Epigenetic mechanisms for nutrition determinants of later health outcomes

Abstract

Epigenetic marking on genes can determine whether or not genes are expressed. Epigenetic regulation is mediated by the addition of methyl groups to DNA cytosine bases, of methyl and acetyl groups to proteins (histones) around which DNA is wrapped, and by small interfering RNA molecules. Some components of epigenetic regulation have evolved to permit control of whether maternal or paternal genes are expressed. The epigenetic imprinting of IGF2 expression is an example of maternal and paternal epigenetic marking that modulates fetal growth and fetal size. However, epigenetic regulation also permits the fetus and the infant to adapt gene expression to the environment in which it is growing; sometimes when this adjustment goes awry, the risk of chronic disease is increased. Recent progress in the understanding of nutritional influences on epigenetics suggests that nutrients that are part of methyl-group metabolism can significantly influence epigenetics. During critical periods in development, dietary methyl-group intake (choline, methionine, and folate) can alter DNA and histone methylation, which results in lifelong changes in gene expression. In rodent models, pregnant dams that were fed diets high in methionine, folic acid, and choline produced offspring with different coat colors or with kinked tails. A number of syndromes in humans can be caused by defective epigenetic regulation, including Rett syndrome. There are interesting examples of the effects of nutrition in early life that result in altered health in adults, and some of these could be the result of altered epigenetic regulation of gene expression.

FIGURE 1

Epigenetic marks alter gene expression.

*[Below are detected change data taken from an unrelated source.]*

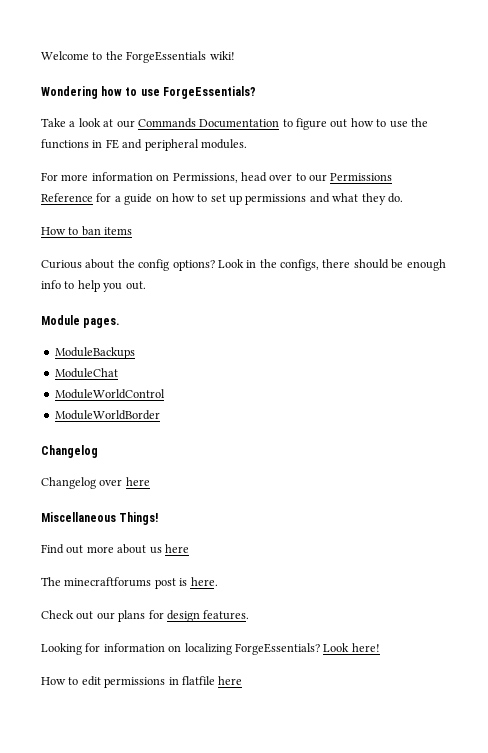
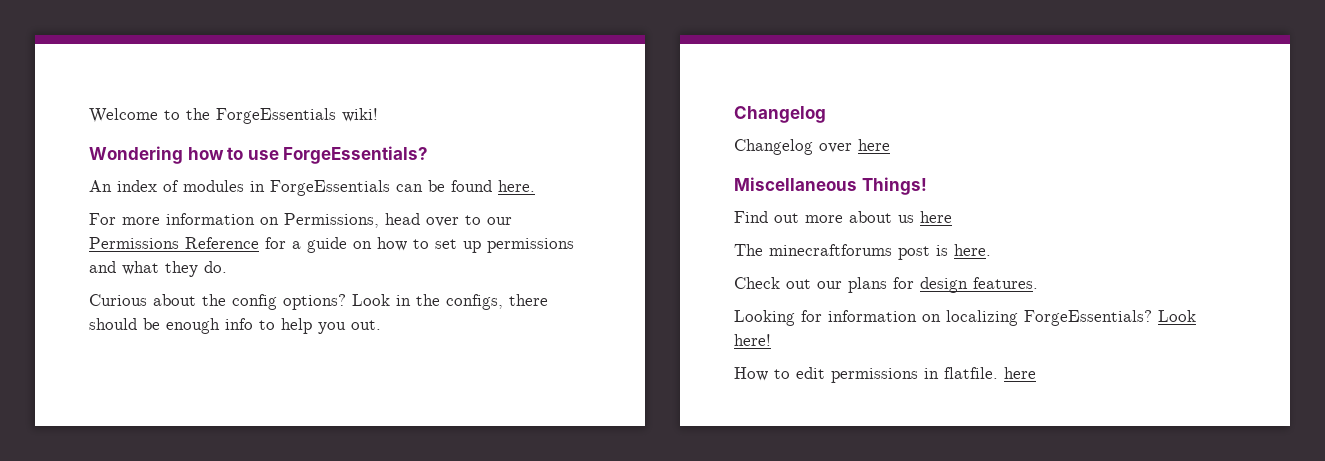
- Take a look at our Commands Documentation to figure out how to use the functions in FE and peripheral modules.
+ An index of modules in ForgeEssentials can be found here.
- How to ban items
- Module pages.
- ModuleBackups
- ModuleChat
- ModuleWorldControl
- ModuleWorldBorder
- How to edit permissions in flatfile here
+ How to edit permissions in flatfile. here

Normally, transcription factors bind to promoter regions of DNA and induce gene expression producing mRNA. However, when specific CpG islands in the promoter are methylated, capping proteins that prevent access of the transcription factor to DNA are attracted, and gene expression is suppressed. mRNA, messenger RNA; TF, transcription factor.

FIGURE 2

Choline-methionine-folate interactions. These 3 nutrients are metabolically interrelated. Methyl-THF, 5-methyl tetrahydrofolate; SAM, S-adenosylmethionine; SAH, S-adenosylhomocysteine; PEMT, phosphatidylethanolamine-N-methyltransferase.